Pierre Langlois: A Pair of George III Bombe Commodes
england , circa 1765
A highly important and very rare pair of George III ormolu-mounted padouk and rosewood bombé serpentine commodes attributed to Pierre Langlois. Each with a quarter veneered serpentine top above a shaped drawer fitted with a leather writing slide, above a pair of doors, standing on splayed feet. The doors opening to reveal an open interior space, previously fitted with drawers. Retaining their original rococo ormolu handles and mounts. Of exceptional colour and quality throughout.
Blairman and Sons, London, 1958
Private Collection, UK
With Hotspur Ltd.
Height: 33.07 in (84 cm) Width: 21.26 in (54 cm) Depth: 38.98 in (99 cm)
These superlative commodes can be confidently attributed to Pierre Langlois as they relate closely to known documented pieces which exhibit the same overall design, similar accomplished veneer work and also the same ormolu mounts. The metalwork is attributed to Dominique Jean, Langlois’s son-in-law.

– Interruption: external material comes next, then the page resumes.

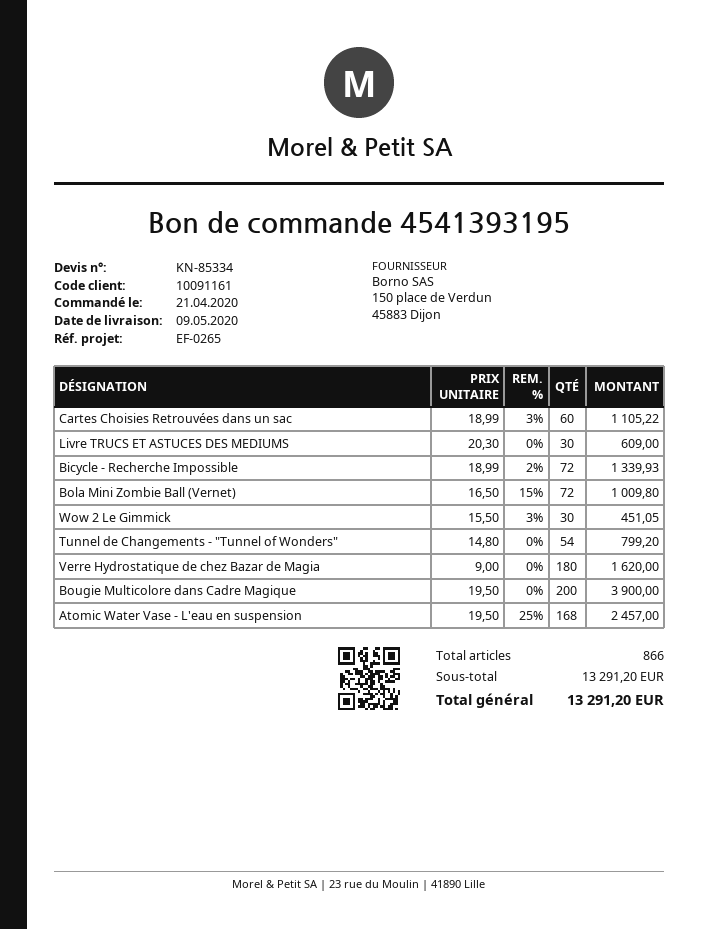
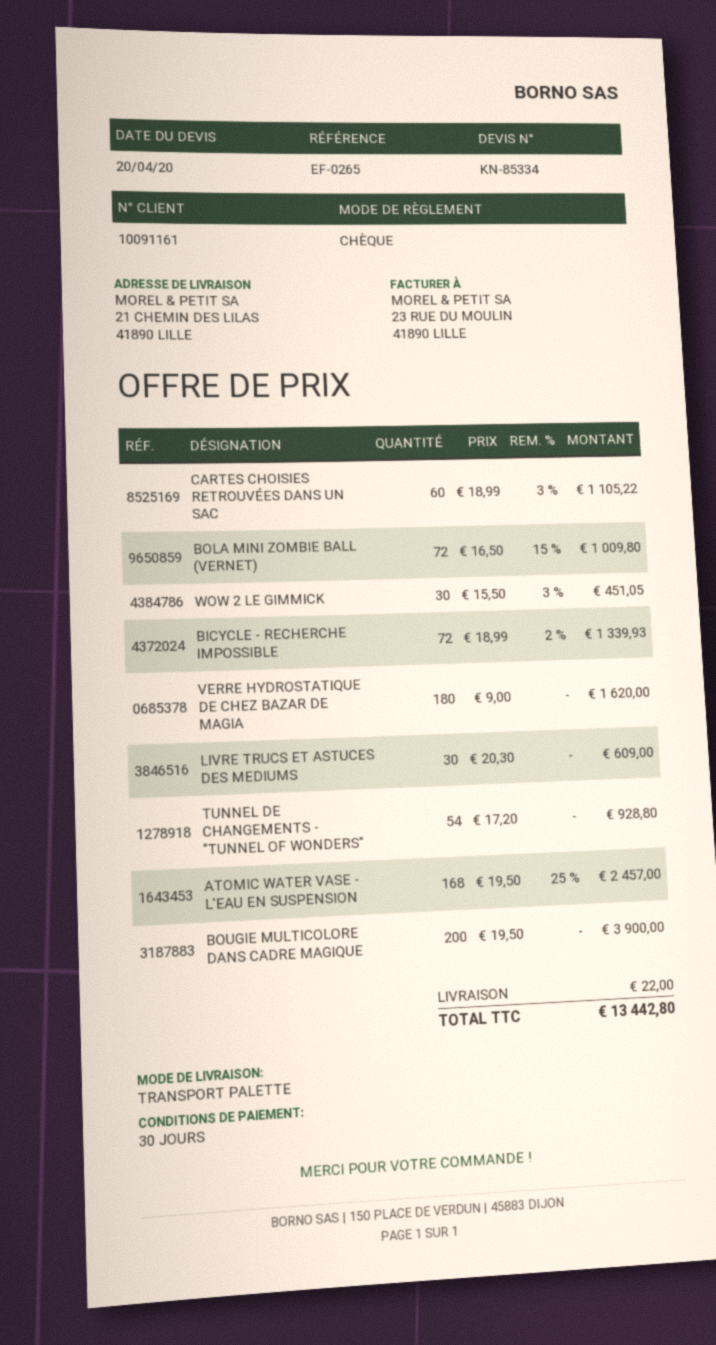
Tunnel de Changements - "Tunnel of Wonders": 54 x 14.80 = 799.20 -> 54 x 17.20 = 928.80
shipping: none -> 22.00
total: 13291.20 -> 13442.80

Pierre Langlois was a cabinetmaker of Huguenot origin who found favour in both the Royal Court and within the aristocracy. His name is now synonymous with some of the greatest English furniture, made in the French taste, during the second half of the 18th century. His work can be seen in the Royal Collection at Buckingham Palace and Windsor Castle today, and he is also known to have supplied furniture to, amongst others, the Duke of Bedford, now at Woburn Abbey. A magnificent commode supplied to the Earl of Coventry for Croome Court by Pierre Langlois is now in the collections of the Metropolitan Museum of Art in New York.
P. Thornton and W. Rieder, ‘Pierre Langlois, Ebéniste – Part 3’, Connoisseur, 1972, vol. 179, nos. 719-722, p. 178, fig. 6.